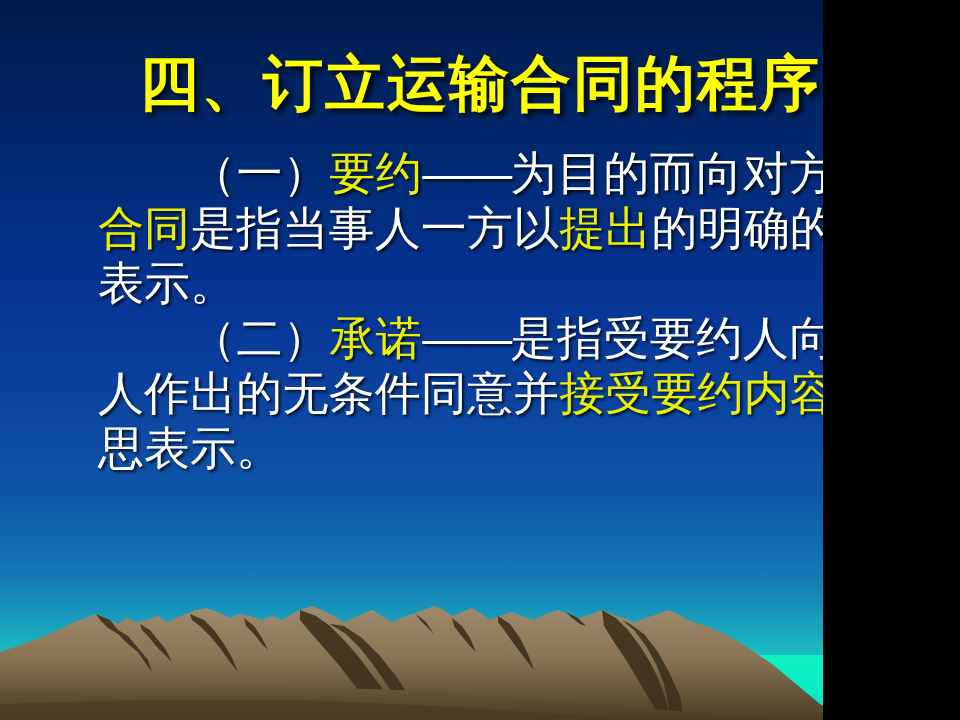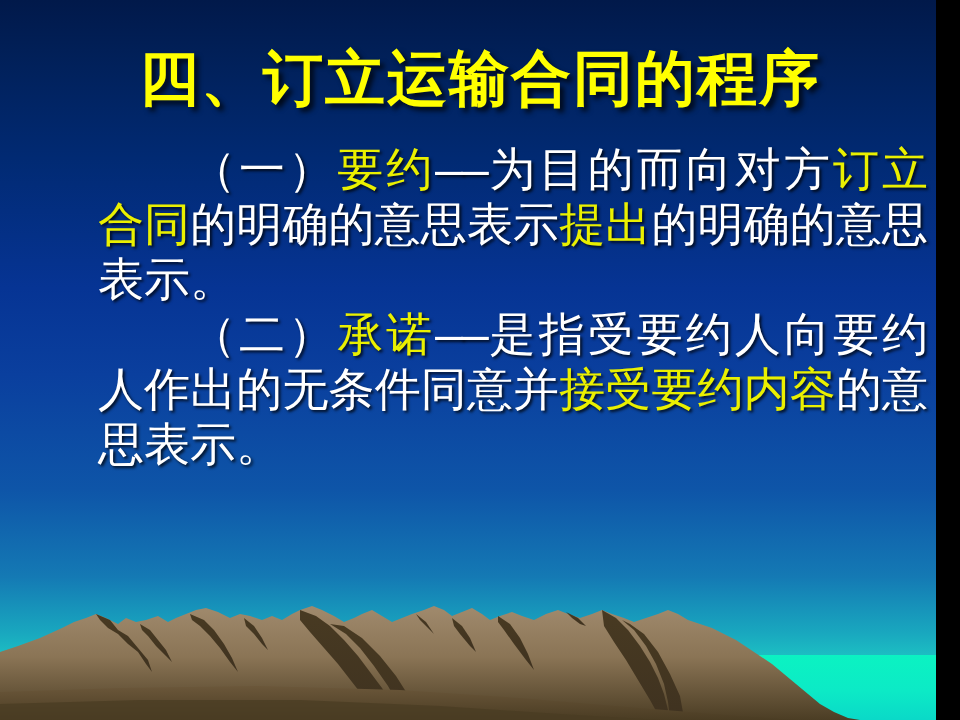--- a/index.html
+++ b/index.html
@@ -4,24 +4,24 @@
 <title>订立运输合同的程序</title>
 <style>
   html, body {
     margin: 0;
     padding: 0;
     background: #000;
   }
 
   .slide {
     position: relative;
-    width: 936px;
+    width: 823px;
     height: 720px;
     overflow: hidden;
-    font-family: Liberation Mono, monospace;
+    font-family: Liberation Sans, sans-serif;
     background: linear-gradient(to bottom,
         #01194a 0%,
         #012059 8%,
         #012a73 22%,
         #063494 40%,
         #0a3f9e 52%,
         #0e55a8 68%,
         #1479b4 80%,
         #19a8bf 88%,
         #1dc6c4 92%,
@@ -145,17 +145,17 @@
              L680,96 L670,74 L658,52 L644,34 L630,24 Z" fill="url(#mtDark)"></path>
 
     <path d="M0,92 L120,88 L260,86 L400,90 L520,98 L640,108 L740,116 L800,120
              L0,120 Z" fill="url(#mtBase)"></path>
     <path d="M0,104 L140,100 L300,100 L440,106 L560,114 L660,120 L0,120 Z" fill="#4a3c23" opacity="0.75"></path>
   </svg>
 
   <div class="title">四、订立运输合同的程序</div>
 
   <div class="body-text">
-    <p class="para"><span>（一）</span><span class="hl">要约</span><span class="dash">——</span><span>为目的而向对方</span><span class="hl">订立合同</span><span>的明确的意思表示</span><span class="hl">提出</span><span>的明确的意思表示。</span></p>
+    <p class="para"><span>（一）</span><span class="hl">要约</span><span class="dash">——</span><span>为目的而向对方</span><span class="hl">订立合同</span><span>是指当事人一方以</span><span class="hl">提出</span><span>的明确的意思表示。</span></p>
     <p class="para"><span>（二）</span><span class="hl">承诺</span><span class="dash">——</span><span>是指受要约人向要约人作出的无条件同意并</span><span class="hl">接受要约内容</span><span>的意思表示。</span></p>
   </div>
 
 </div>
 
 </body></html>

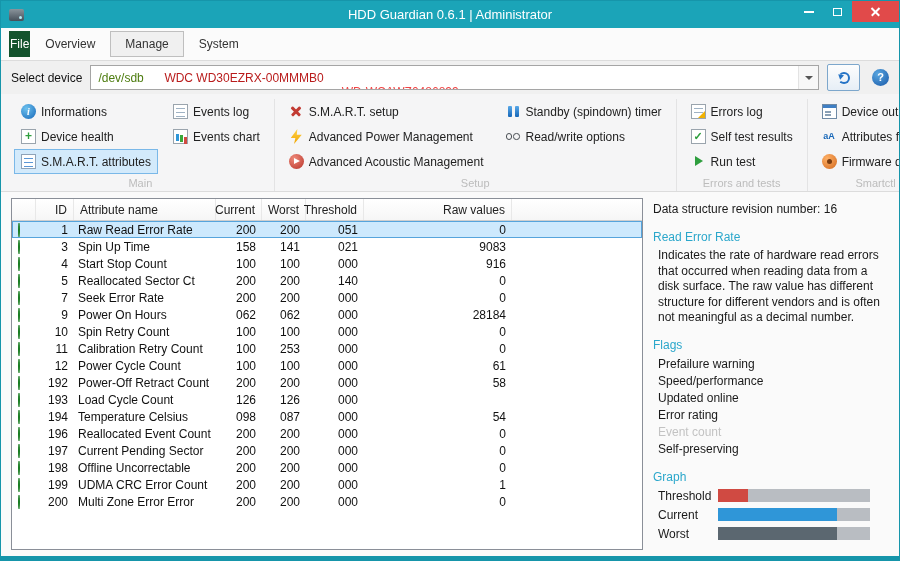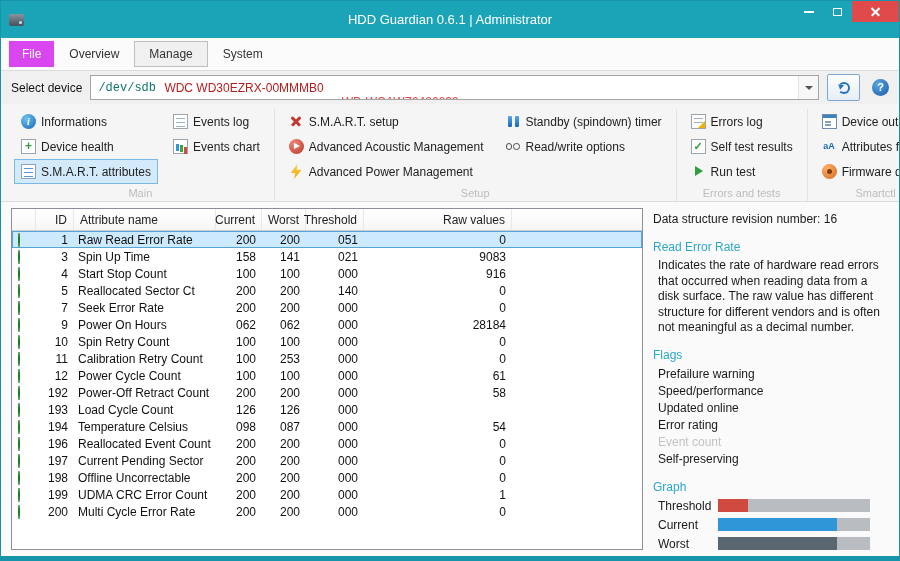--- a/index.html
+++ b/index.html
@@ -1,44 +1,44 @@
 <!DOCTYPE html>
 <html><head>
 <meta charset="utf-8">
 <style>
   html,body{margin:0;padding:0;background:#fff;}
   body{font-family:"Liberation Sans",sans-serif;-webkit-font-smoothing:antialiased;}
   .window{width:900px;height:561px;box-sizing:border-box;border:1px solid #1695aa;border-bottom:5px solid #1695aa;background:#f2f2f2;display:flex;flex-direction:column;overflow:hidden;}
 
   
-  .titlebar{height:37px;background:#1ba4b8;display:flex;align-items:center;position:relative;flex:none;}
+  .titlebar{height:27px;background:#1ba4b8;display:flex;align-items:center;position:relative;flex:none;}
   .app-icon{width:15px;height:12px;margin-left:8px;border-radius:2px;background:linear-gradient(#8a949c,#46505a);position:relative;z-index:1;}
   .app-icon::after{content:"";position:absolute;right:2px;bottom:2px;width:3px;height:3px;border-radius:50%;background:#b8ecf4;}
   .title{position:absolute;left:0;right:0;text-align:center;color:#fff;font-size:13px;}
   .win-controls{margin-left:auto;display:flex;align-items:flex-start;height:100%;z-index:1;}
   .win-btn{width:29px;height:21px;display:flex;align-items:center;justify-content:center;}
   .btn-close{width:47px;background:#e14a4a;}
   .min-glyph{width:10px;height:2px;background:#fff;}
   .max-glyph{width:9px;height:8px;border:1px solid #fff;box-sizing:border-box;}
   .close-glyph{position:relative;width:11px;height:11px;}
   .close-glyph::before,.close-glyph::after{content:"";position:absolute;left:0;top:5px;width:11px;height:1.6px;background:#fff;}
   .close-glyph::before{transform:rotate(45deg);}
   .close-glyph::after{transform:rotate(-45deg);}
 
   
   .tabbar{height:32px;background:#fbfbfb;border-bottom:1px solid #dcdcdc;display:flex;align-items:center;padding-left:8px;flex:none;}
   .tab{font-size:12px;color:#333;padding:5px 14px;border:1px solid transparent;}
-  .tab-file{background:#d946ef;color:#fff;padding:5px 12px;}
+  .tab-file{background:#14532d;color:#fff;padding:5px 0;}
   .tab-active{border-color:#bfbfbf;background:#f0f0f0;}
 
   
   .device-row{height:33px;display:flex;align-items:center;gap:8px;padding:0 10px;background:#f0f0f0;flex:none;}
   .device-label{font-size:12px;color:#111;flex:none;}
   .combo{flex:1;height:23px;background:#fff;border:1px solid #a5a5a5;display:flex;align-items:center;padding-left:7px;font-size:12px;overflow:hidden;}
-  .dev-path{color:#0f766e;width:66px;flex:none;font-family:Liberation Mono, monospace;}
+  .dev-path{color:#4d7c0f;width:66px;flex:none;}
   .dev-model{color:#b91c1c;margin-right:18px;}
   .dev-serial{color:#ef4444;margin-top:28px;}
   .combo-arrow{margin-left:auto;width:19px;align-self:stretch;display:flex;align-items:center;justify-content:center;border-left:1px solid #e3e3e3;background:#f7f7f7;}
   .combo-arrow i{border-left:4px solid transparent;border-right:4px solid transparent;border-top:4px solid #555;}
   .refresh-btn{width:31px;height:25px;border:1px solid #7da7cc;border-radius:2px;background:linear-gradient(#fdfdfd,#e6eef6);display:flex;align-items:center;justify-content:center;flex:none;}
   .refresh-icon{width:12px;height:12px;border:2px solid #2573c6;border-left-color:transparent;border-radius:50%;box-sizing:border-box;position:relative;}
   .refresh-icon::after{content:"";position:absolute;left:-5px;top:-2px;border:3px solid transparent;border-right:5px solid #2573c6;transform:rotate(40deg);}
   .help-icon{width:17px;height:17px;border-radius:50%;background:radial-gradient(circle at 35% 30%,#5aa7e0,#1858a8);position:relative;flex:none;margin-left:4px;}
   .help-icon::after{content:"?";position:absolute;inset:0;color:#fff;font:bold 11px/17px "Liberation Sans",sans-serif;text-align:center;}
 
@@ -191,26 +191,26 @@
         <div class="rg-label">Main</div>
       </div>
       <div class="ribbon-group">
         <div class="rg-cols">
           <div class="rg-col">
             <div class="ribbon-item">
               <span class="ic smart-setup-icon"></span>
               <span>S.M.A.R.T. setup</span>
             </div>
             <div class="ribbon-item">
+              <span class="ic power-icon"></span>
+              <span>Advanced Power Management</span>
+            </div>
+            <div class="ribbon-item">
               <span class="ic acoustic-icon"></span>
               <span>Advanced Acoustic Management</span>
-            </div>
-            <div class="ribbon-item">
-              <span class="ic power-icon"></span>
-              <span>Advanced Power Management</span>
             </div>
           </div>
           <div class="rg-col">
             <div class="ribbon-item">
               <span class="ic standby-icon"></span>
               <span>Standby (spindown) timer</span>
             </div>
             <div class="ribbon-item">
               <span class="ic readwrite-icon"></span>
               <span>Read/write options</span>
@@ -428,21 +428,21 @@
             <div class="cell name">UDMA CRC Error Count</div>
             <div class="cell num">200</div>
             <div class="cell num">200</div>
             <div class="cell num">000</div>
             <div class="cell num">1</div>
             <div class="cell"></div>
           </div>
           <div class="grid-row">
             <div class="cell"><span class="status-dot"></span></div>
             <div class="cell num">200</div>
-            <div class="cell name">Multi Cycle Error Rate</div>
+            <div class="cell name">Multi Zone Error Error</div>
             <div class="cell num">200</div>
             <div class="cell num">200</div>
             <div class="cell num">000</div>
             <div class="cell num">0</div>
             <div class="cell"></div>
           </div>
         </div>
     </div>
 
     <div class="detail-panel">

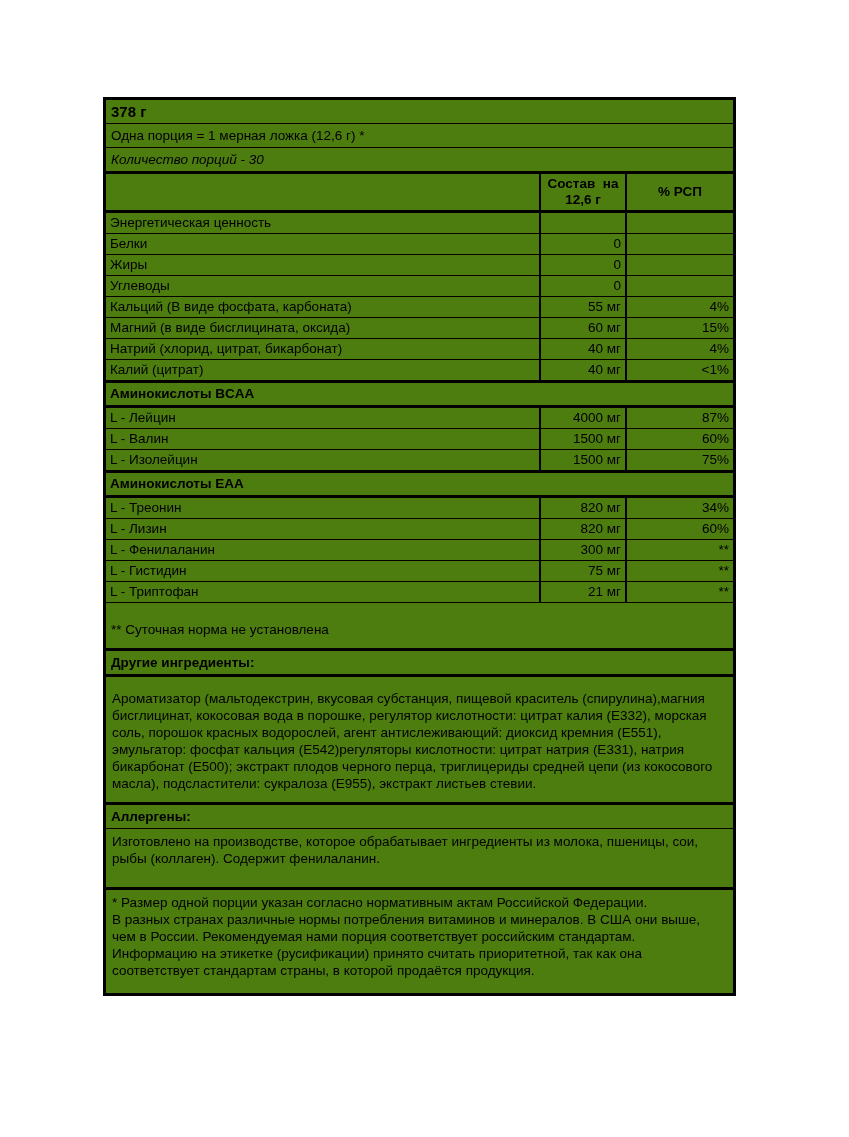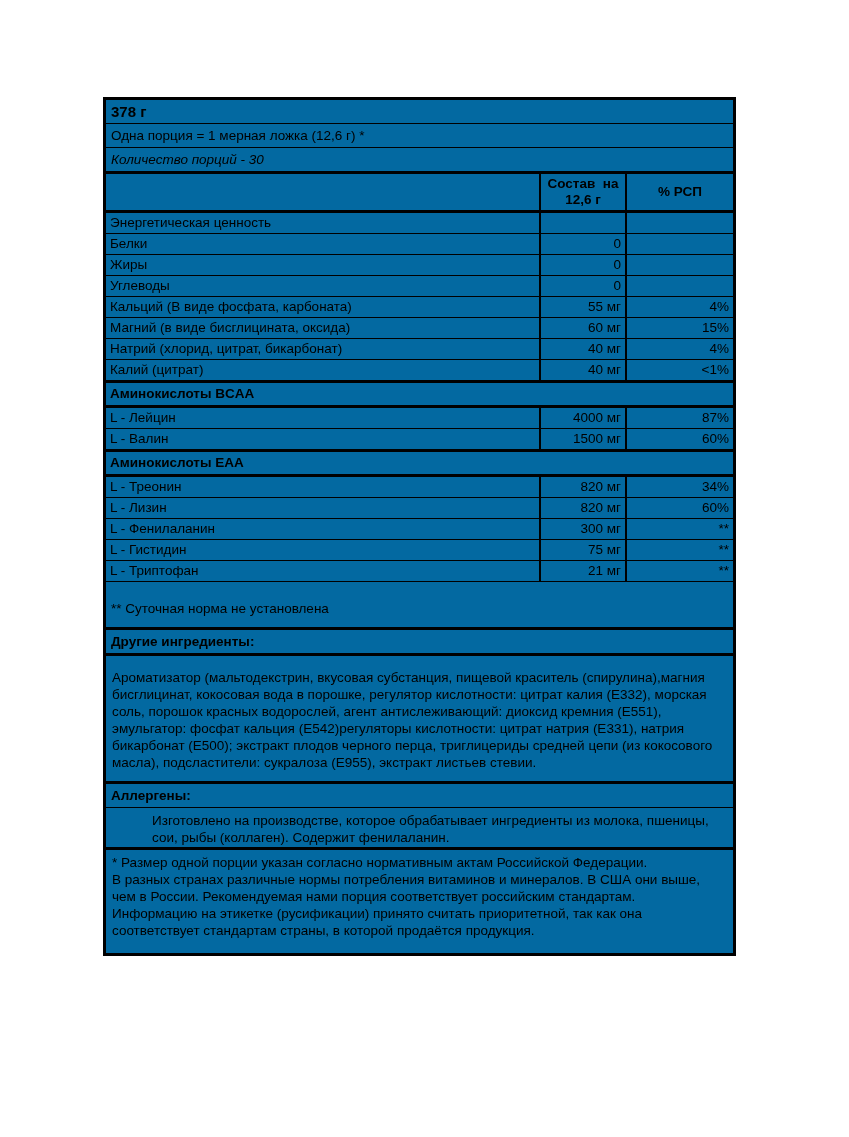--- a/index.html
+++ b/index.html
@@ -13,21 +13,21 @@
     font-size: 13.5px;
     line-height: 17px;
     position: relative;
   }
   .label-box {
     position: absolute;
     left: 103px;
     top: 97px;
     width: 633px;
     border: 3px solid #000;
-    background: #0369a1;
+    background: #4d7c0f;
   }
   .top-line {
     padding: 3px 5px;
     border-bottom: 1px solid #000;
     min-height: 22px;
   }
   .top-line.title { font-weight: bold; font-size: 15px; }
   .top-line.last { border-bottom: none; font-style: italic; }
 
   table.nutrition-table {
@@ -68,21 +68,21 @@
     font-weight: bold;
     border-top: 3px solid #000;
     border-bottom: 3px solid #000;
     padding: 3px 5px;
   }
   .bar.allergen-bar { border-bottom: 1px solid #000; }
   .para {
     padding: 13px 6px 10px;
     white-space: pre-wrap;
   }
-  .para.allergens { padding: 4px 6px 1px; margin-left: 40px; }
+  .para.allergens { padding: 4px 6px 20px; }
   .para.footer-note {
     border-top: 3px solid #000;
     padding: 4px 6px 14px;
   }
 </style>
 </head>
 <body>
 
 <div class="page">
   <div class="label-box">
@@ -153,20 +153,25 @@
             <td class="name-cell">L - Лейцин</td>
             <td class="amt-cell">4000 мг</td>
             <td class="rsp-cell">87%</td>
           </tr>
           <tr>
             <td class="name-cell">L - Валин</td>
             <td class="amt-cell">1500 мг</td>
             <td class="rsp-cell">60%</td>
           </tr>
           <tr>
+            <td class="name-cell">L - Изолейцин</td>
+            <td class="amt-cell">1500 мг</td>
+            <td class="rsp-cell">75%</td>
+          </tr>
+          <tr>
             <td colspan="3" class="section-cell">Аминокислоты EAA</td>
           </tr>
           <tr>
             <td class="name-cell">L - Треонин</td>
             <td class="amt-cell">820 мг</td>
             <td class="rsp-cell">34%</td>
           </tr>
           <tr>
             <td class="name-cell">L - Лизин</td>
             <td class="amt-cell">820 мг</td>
*-*-*
The problem
Take each line of the material above that holds the string "Error" and copy it.

Solved exercise
             <div class="cell name">UDMA CRC Error Count</div>
-            <div class="cell name">Multi Cycle Error Rate</div>
+            <div class="cell name">Multi Zone Error Error</div>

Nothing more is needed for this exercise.